Luis Romero's ruddy, freckled face and arms tell it all. Every day, he stakes out a spot on Caracas' crowded, sun-beaten sidewalks and hawks everything from Pokemon toys to Sebago sports shirts. Recently, he was peddling books--badly printed Spanish-language copies of Spencer Johnson's Who Moved My Cheese? and The Knight in Rusty Armor by Robert Fisher. "They're selling pretty well," he says. "About 10 to 12 copies a day, 20 on Saturdays." Romero makes a profit of $2.86 on each book (which he sells for $3 less than retail)--much better money than he made assembling lamps, a factory job he quit five years ago because the minimum-wage salary of $150 a month didn't pay the bills. "Now I make enough money to cover expenses, put some aside for emergencies, like if a kid needs medicine, and buy more merchandise for the next week," he explains.
The 35-year-old father of two has lots of company. Caracas' sidewalks provide a workplace for more than 9,000 peddlers, the most visible sign of Venezuela's swelling "informal" economy. During the last quarter of 2000, underground workers made up 53.6% of the labor force, up 1.1% in just six months. Formal jobs are scarce--current joblessness stands at 12.1%, down from 14% a year ago, but the government counts informal workers as employed--and don't pay a living wage. The problem is especially acute in the capital, ranked as one of Latin America's most costly cities, with basic monthly goods and services for a family of four estimated at $900. The minimum wage since May: $200.
The street sellers, known locally as buhoneros, have long proven a headache for municipal officials and merchants, but during the past Christmas season, the problem reached crisis proportions. A record 56,000 peddlers clogged Caracas' thoroughfares. Unable to traverse sidewalks, pedestrians took to the streets, creating traffic jams. Infuriated merchants charged that peddlers drove away customers and created public-health hazards. Sporadic police attempts to sweep them off the streets proved ineffectual. "Every day, I was fighting to keep my storefront clear. Every morning, there was a mountain of garbage on the doorstep," says Carlos Gil, manager of the Gran Via leather shop in the Sabana Grande district. "It was chaos."
A BAND-AID? Caracas officials believe they've come up with a solution: Give the buhoneros a place to call their own. The city is planning to relocate them by September to 12 of its indoor municipal markets. The dingy bazaars will be expanded and renovated, and will feature recreational attractions and cultural events designed to lure shoppers away from Caracas' sleek new suburban malls and supermarkets. "The goal is to take these people out of informality and return the plazas and boulevards to the citizens of Caracas," says Ruben Alayon, a member of the mayor's Social Economy Commission.
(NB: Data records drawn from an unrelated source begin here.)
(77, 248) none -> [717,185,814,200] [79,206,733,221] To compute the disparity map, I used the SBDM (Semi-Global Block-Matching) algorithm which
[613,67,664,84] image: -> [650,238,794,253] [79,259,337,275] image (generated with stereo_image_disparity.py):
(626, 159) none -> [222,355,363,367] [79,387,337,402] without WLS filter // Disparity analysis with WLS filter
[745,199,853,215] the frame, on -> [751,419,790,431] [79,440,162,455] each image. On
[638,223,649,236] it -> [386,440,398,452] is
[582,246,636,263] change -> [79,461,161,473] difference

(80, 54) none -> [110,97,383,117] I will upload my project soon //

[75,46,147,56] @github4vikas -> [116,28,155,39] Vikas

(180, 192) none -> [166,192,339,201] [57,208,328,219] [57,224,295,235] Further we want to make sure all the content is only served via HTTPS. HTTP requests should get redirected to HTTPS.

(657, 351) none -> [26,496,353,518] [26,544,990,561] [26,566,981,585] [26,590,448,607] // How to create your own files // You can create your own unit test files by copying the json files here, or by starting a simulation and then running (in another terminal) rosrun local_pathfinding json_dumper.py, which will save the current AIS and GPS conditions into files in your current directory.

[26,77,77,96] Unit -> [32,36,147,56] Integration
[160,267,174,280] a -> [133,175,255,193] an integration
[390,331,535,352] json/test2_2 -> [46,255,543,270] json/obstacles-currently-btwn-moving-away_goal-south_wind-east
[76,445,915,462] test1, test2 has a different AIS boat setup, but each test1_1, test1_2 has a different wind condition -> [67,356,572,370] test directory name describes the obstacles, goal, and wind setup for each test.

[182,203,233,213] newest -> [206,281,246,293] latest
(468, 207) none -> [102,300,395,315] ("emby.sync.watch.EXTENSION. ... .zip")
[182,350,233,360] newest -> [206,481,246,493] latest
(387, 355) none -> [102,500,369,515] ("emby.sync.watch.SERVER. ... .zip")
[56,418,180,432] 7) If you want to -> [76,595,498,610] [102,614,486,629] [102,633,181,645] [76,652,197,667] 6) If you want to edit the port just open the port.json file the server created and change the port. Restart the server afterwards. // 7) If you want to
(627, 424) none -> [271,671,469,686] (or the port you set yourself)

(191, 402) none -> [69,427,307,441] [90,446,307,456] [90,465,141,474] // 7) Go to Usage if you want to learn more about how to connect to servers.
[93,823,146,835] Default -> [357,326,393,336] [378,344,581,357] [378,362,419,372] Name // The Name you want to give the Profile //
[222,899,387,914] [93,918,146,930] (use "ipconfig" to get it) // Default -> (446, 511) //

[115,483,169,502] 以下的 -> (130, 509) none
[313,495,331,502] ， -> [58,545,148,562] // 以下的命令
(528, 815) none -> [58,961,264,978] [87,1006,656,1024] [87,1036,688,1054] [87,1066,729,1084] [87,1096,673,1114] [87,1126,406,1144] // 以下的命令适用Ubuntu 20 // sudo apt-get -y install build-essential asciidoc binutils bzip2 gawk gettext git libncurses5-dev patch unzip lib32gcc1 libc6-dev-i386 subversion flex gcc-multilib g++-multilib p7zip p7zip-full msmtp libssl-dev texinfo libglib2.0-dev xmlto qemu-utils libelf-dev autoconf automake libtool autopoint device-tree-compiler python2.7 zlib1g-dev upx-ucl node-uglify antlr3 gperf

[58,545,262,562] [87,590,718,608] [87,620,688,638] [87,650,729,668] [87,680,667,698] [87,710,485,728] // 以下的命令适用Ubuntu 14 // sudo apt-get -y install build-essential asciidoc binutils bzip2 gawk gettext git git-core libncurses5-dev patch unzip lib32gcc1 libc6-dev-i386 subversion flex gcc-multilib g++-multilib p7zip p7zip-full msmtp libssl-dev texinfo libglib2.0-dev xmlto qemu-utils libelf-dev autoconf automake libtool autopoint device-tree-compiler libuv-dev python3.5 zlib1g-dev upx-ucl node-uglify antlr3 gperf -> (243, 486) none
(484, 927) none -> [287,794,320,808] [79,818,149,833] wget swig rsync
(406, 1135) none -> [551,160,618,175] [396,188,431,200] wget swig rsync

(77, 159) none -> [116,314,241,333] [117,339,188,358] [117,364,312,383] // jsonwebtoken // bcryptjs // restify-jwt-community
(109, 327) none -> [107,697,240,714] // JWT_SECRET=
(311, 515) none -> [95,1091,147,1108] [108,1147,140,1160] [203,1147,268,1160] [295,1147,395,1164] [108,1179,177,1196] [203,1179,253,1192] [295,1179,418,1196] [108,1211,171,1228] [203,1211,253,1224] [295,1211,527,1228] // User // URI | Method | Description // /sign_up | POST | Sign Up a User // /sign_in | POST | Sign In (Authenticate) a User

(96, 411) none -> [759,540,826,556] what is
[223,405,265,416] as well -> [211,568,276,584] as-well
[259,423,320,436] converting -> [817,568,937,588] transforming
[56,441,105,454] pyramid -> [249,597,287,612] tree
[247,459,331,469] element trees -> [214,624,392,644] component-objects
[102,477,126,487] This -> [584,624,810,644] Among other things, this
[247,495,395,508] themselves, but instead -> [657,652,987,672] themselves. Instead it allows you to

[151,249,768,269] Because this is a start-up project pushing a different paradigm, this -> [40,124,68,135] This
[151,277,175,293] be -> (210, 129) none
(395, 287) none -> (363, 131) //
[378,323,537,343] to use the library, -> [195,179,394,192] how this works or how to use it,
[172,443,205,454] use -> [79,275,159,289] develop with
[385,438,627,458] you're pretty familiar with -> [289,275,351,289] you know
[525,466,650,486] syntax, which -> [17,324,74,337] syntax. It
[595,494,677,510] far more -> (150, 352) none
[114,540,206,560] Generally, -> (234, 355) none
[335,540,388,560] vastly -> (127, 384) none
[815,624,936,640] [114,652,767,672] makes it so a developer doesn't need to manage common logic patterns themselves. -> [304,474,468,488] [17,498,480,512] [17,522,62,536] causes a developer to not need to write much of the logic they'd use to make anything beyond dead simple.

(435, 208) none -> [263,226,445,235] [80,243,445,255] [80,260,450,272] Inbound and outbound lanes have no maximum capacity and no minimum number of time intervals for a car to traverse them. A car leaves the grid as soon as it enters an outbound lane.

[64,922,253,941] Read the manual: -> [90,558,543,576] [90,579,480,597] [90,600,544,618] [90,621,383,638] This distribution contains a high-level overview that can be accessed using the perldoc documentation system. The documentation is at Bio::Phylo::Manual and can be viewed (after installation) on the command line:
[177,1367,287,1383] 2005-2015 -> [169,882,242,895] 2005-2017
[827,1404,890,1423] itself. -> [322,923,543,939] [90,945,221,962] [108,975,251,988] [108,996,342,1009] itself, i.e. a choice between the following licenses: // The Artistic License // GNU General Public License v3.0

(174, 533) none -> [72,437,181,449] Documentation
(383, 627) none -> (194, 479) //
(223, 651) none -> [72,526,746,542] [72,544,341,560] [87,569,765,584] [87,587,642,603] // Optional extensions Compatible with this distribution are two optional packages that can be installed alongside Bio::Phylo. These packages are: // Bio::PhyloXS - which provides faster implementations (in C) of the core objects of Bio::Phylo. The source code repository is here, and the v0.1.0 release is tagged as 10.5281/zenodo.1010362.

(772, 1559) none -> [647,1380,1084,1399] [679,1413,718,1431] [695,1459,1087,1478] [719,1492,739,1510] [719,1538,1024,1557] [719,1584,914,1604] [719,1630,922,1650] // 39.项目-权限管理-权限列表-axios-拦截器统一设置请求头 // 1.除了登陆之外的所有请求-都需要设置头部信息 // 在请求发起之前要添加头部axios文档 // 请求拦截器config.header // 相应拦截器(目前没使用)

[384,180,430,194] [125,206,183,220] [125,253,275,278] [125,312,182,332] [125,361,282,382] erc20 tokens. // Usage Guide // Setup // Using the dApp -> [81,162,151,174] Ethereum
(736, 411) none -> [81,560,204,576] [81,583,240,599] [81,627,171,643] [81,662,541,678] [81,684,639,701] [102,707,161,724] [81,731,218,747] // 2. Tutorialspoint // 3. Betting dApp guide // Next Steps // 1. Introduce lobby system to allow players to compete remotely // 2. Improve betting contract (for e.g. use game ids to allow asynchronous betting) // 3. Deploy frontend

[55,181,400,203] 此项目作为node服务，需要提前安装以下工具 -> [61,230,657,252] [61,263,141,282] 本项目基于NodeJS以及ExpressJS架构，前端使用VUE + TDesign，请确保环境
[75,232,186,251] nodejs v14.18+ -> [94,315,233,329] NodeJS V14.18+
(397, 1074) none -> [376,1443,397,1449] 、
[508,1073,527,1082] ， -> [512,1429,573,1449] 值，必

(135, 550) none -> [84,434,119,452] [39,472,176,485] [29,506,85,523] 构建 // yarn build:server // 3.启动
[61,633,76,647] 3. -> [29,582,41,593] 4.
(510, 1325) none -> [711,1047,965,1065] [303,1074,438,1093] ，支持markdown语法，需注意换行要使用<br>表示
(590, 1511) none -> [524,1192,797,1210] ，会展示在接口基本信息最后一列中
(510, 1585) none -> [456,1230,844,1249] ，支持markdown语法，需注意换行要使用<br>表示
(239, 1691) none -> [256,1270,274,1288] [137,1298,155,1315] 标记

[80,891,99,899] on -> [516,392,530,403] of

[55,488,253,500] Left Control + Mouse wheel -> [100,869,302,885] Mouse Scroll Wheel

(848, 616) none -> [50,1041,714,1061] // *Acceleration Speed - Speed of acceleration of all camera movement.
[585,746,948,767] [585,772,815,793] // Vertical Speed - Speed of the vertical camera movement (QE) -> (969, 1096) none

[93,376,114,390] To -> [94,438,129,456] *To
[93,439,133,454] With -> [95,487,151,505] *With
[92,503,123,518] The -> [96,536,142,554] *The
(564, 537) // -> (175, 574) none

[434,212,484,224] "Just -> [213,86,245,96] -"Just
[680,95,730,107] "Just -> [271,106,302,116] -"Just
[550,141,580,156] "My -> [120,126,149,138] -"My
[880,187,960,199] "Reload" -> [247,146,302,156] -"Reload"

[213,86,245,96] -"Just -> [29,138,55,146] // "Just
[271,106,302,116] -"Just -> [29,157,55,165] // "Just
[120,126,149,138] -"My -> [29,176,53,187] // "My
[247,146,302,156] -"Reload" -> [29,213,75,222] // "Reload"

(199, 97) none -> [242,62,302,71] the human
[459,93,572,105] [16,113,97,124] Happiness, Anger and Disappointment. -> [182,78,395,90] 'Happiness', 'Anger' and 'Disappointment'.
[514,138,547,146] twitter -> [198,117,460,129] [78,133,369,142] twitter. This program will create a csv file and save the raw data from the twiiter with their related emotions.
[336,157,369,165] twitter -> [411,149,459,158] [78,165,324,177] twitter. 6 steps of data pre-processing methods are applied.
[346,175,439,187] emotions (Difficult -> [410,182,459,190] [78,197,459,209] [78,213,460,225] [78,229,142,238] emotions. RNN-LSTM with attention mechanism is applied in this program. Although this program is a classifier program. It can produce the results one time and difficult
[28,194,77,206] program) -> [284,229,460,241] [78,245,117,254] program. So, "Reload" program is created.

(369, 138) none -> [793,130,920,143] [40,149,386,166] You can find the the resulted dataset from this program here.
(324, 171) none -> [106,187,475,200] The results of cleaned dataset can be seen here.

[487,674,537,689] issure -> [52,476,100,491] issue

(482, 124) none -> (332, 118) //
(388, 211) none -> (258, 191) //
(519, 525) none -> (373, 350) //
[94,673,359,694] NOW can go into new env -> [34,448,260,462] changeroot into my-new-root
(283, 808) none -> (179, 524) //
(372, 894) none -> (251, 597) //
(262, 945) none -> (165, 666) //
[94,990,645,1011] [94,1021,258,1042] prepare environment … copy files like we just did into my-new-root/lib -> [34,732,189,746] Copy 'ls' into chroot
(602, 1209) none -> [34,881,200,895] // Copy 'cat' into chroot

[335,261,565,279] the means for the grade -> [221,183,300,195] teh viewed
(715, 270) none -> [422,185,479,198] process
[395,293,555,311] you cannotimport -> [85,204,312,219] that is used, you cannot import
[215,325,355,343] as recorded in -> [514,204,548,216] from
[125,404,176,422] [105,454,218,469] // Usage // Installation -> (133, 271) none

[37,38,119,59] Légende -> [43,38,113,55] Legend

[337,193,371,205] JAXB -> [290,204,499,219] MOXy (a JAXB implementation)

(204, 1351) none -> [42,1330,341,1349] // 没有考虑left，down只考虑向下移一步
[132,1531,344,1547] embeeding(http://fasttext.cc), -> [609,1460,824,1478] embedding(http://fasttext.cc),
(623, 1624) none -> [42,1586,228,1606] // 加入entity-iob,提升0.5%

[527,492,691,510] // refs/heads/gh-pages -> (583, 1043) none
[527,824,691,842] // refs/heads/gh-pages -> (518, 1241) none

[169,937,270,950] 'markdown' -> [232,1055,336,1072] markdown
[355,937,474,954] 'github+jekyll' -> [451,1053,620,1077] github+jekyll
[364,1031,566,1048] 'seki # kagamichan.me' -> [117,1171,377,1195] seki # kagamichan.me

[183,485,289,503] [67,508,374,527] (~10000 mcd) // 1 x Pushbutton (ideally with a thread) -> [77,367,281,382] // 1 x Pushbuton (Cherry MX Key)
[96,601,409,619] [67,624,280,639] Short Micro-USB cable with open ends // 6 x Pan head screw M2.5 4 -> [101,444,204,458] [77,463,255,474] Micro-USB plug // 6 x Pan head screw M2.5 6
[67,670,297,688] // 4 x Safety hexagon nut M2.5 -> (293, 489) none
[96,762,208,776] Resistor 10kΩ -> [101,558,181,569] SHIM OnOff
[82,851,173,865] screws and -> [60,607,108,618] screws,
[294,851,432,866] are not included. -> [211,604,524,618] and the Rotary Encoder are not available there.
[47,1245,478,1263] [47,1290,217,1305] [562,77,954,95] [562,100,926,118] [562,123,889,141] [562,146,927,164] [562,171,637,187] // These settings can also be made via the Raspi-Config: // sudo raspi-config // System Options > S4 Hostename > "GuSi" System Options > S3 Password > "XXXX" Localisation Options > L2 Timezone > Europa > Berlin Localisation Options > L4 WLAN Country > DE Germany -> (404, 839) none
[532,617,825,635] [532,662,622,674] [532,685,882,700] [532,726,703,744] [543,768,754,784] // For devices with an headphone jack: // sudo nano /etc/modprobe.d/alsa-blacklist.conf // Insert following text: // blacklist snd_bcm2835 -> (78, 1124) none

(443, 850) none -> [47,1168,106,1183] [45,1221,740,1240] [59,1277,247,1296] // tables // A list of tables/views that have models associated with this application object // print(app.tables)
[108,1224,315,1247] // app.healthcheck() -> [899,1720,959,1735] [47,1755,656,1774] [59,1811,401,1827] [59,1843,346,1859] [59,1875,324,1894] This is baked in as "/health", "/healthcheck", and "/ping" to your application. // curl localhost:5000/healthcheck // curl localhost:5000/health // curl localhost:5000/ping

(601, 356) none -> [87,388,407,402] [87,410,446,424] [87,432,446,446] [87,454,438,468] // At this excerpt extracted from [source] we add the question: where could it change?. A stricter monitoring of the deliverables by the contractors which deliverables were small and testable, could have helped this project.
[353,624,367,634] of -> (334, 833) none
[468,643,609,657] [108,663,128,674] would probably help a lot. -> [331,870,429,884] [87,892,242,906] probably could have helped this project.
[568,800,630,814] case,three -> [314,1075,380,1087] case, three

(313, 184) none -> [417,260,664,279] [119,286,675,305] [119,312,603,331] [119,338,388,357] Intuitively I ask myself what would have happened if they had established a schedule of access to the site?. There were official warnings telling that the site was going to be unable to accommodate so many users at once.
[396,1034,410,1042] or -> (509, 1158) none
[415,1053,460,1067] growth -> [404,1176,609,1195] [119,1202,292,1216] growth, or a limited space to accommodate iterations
Both buhoneros and merchants like the idea. Even the national tax-collection agency is enthusiastic--it wants to make peddlers pay sales taxes. But officials acknowledge the $25 million plan, which will be paid for by a bond issue, could turn out to be just a Band-Aid. Says Alayon: "We've won the battle for now. But if the economy doesn't generate more jobs, we're going to have more people on the streets again."
For big business, buhoneros pose a different problem: Their stands are heavily stocked with bootleg copies of trendy products. Peddlers flog everything from fake Barbie-doll clothes to watered-down French perfumes to cloned Cohiba cigars, not to mention the ubiquitous designer clothing and sneakers. The most egregious pirates, however, churn out CDs and music and video cassettes. Industry sources say pirated music grabs 75% of the Venezuelan market, and videos an astounding 90%--owing largely to official inaction, despite pressure from companies. "This is all sold openly on the street. People don't even know it's illicit!" fumes Antonio D'Jesus, legal adviser to the Venezuelan Intellectual Property Protection Assn.
Faced with inefficient, underfunded government agencies, the association has donated computers and hired detectives to build cases against cloning rings. Police have made some arrests, but, says D'Jesus, the administration of populist President Hugo Chavez has shown little desire to crack down on something directly affecting the livelihoods of the poor. "These people throw themselves into the street to survive. We can't abandon them," says Alayon. That attitude won't help Venezuela attract the investment needed to create real jobs.